NVIDIA Fermi: Architecture discussion

Weird. It's almost like they're trying to convince, I dunno, some random manufacturer that their architecture is worth buying into. It doesn't seem at all to me that the gaming market was their target. And a number of gamers on here seem to have expressed a similar dissatisfaction.

I'm not sure how much more explicit Nvidia could have been. Their message is openly targeted at a different audience. It was as far from a graphics card launch as you could get. Now that could simply be because they had nothing to spoil with.

But really, some people are way too narrow minded. Launching a product is benchmarks + ooh looky more frames. That's pretty much all we got with RV870, and that's perfectly fine of course. But what they're trying to do here is get people to buy into a new way of doing things and trying to get the right people to take a look at GPUs as an option for HPC. You don't do that by throwing up framerate graphs.

If gamers are disappointed for now, so be it. AMD's new stuff has been out for less than a week and Nvidia's imminent demise is being heralded from rooftops everywhere.

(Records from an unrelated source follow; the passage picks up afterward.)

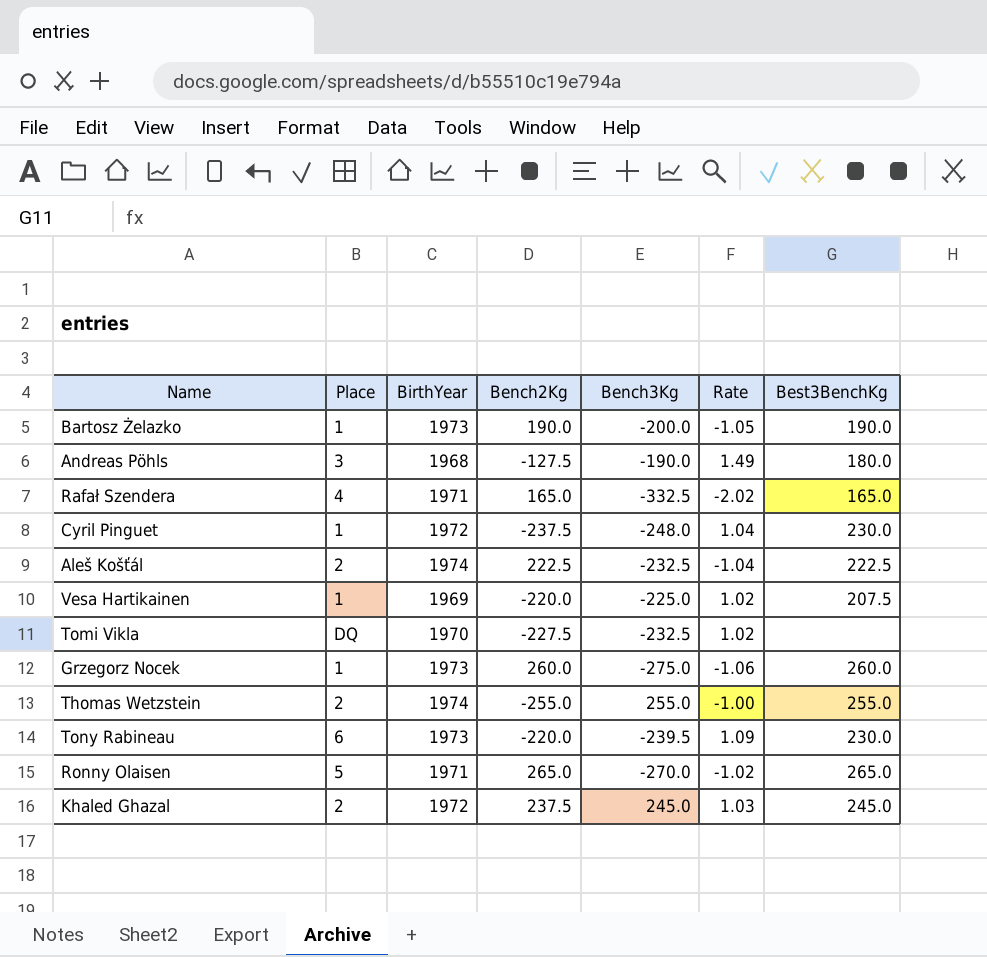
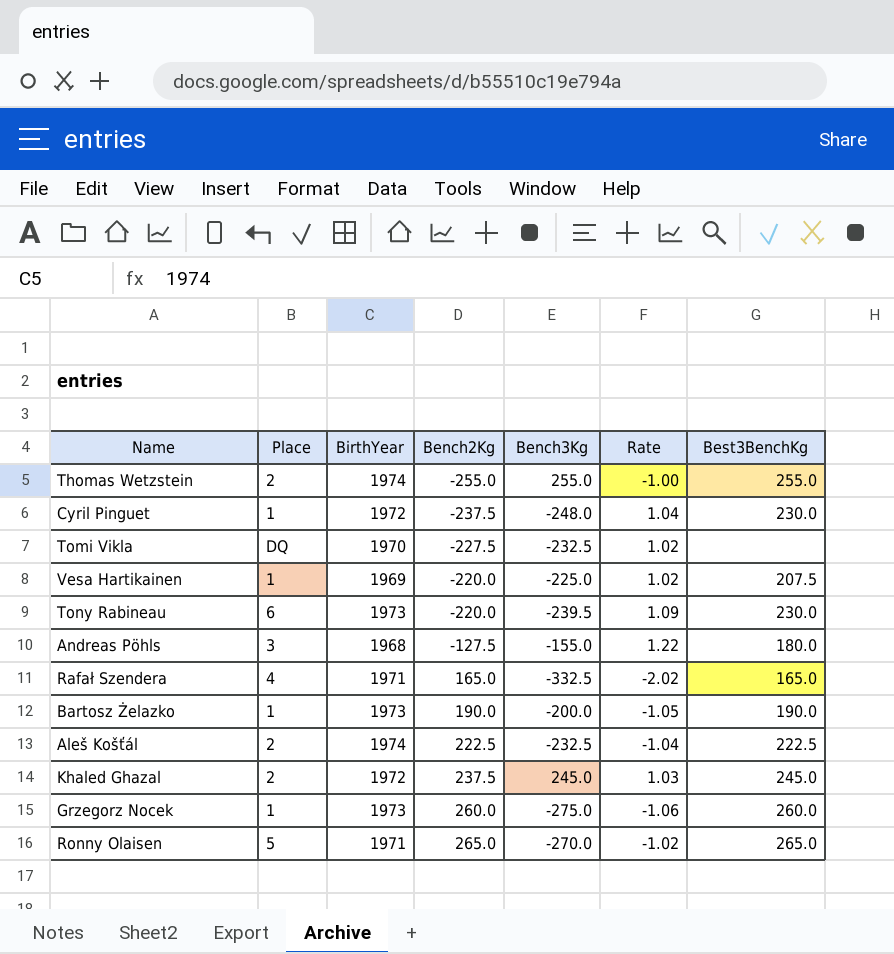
row order: none -> Bench2Kg ascending
Andreas Pöhls | Bench3Kg: -190.0 -> -155.0
Andreas Pöhls | Rate: 1.49 -> 1.22

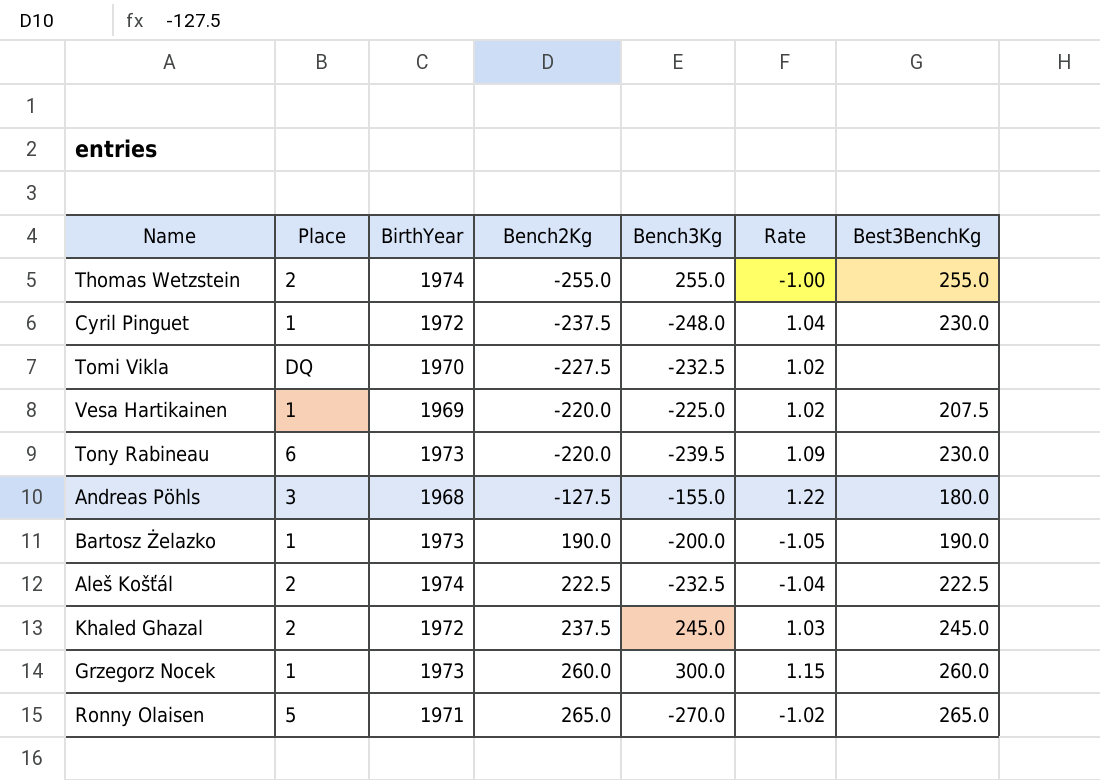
row Rafał Szendera: 4 | 1971 | 165.0 | -332.5 | -2.02 | 165.0 -> none
Grzegorz Nocek | Bench3Kg: -275.0 -> 300.0
Grzegorz Nocek | Rate: -1.06 -> 1.15

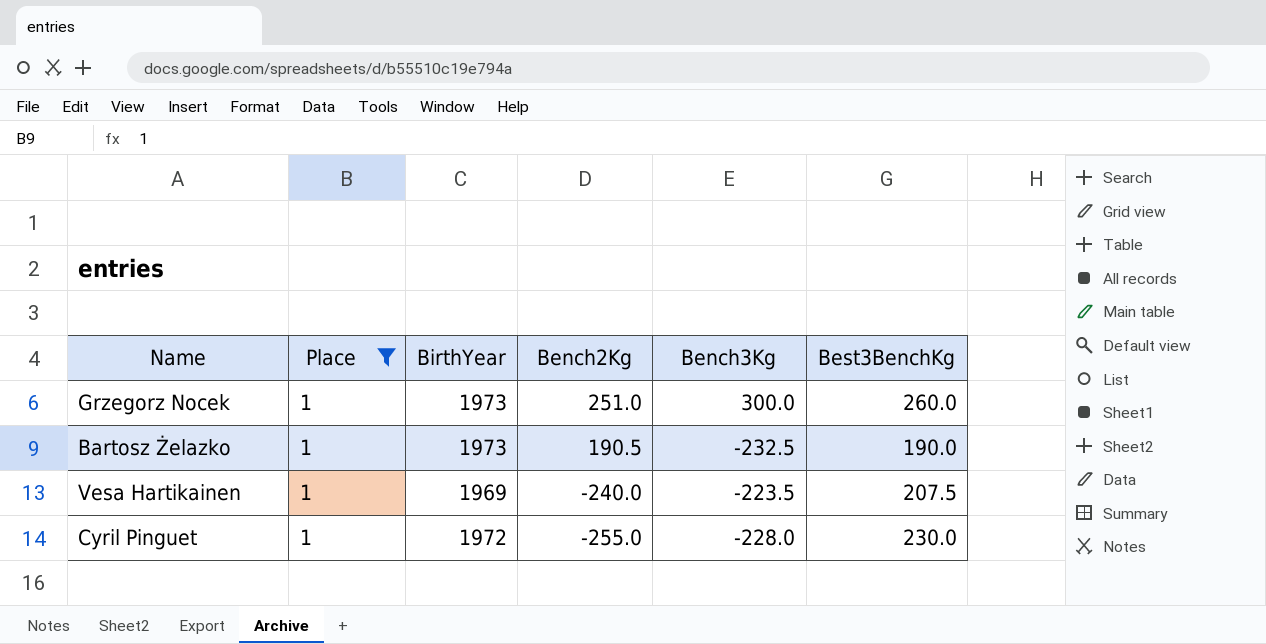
filter: none -> Place = 1
row order: Bench2Kg ascending -> Bench2Kg descending
column Rate | formula: [Bench3Kg] / [Bench2Kg] -> none
Grzegorz Nocek | Bench2Kg: 260.0 -> 251.0
Bartosz Żelazko | Bench2Kg: 190.0 -> 190.5
Bartosz Żelazko | Bench3Kg: -200.0 -> -232.5
Vesa Hartikainen | Bench2Kg: -220.0 -> -240.0
Vesa Hartikainen | Bench3Kg: -225.0 -> -223.5
Cyril Pinguet | Bench2Kg: -237.5 -> -255.0
Cyril Pinguet | Bench3Kg: -248.0 -> -228.0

I would like a new graphics card too but they aren't talking to me right now. As always, people should spend their money based on the products currently available on the market. HD 58xx is a great product that should satisfy the needs of anyone looking for a new card right now.
 
You only have to look at the enthusiast sites to see that as for the many people who are dismissing Fermi, there's just as many who want to sell their 5870s in favour of GF100, even though there's nothing to buy yet, and who knows what the situation will be in another six months.

Really? I'm seeing the exact opposite.
 
And if those aspirations are real (i.e Nvidia is planning to launch their new GPU in Q1 2010, with the architecture they describe) I don't see what the problem is.

Nvidia are being honest about their plans and people can respond as they wish.

Aspirations are not necessarily what can be delivered. We've seen that plenty of times before, but rarely do companies blurt out all this info so far in advance for fear they can't reach their aspirations six months down the line, and getting crucified for it. It even cannibalises their own sales, but it may be more important to cannibalise your opponent's sales if he's taking your sales anyway.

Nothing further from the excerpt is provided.